I would have thought that the parsing would be done offline (e.g. after each TZDB release), and the TZDB data would be converted into a different format that is more amenable to the computation that your code is performing.
It will be! However, it is quite likely that some users will want to be able to use their system's copy of tzdb, as the language I'm using is statically linked.
there has been a standard parsed data format (now called "TZif")
I was not aware of this! Now that I search, I see that there is existing tooling from the Unicode Consortium to parse this format. Given that, it'll make things quite a bit easier on my end. In any situation, having 24:00 where 0:00 is a possibility remains a bit odd, even if that is what the original sources say. Jacob Pratt On Tue, Apr 4, 2023 at 4:08 PM Arthur David Olson via tz <tz@iana.org> wrote:
Since the very beginning of this project, there has been a standard parsed data format (now called "TZif") and the `zic` utility has been shipped to do the parsing. Indeed, for a long time, the behavior of `zic` was the only specification of the human-readable data format.
Indeed there was no standards-organization documentation in the early days; the only thing available was a manual entry (tzfile.5); that entry did not always capture the complete picture.
@dashdashado
On Tue, Apr 4, 2023 at 3:57 PM Garrett Wollman via tz <tz@iana.org> wrote:
<<On Tue, 04 Apr 2023 12:45:54 -0700, Brian Park via tz <tz@iana.org> said:
I am curious to hear that your TZDB parsing is exposed to your end-users and is in the critical path. I would have thought that the parsing would be done offline (e.g. after each TZDB release), and the TZDB data would be converted into a different format that is more amenable to the computation that your code is performing.
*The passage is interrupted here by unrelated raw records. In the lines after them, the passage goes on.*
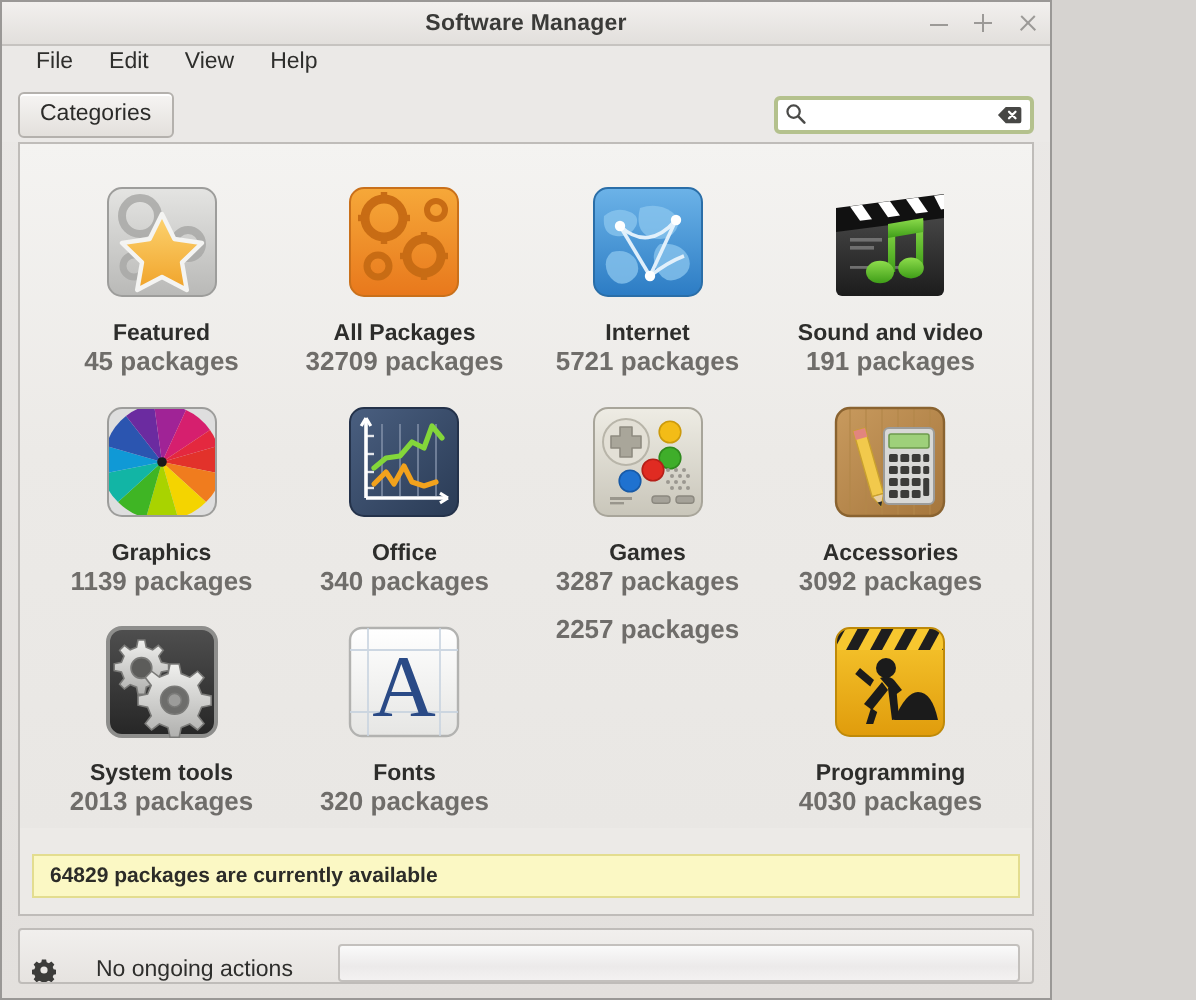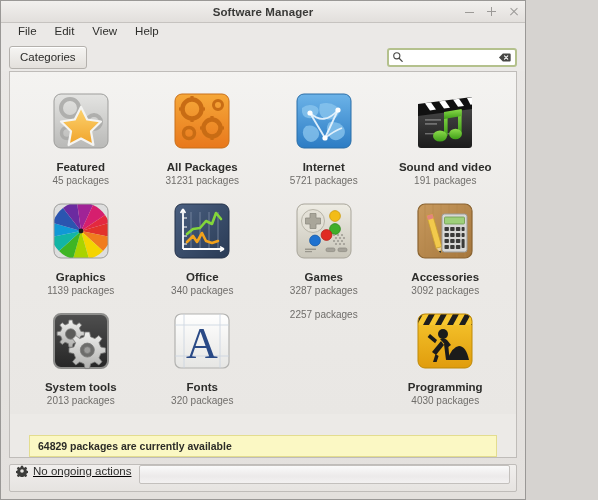"45 packages" .cat .cnt { font-size: 10px -> 13px; font-weight: none -> bold }
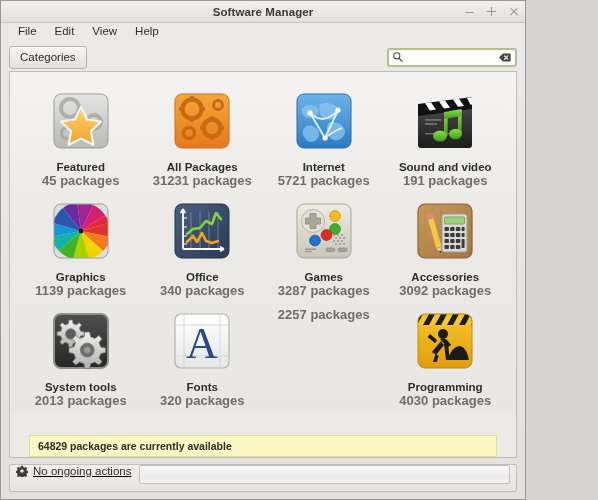"31231 packages" div.cnt { text: 31231 -> 32709 }
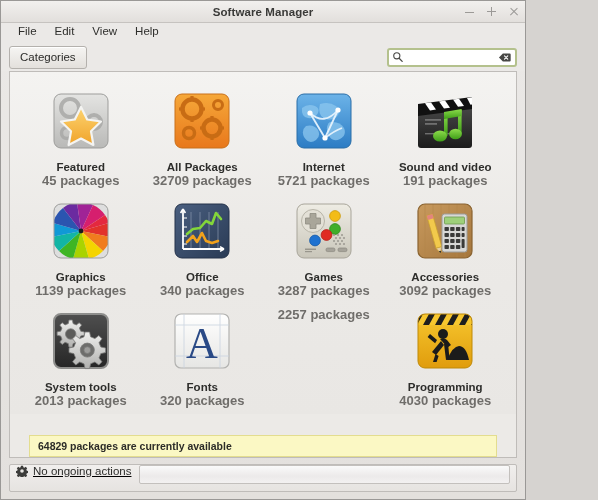"64829 packages are currently available" .noticewrap { align-items: flex-end -> center; padding: 4px 19px 0 -> 4px 6px 0 }
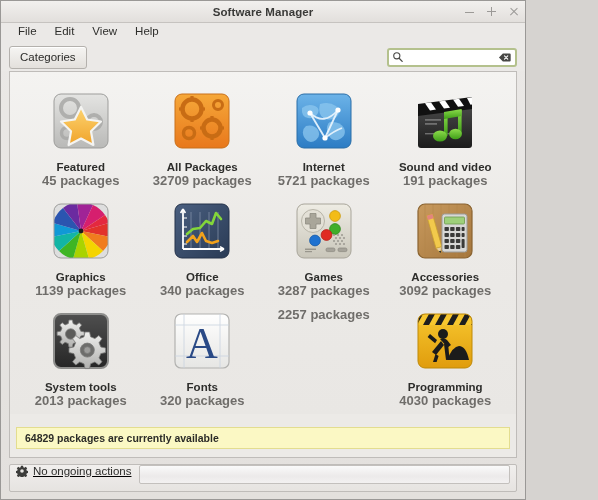"No ongoing actions" .statusbar { align-items: flex-start -> flex-end; gap: 5px -> 20px; text-decoration: underline -> none }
Since the very beginning of this project, there has been a standard parsed data format (now called "TZif") and the `zic` utility has been shipped to do the parsing. Indeed, for a long time, the behavior of `zic` was the only specification of the human-readable data format.
Of course, this format was designed for easy access by the C standard library routines and not by JavaScript, but it would in theory not be difficult to modify the `zic` source code to generate a different output format that was more amenable to document-processing languages.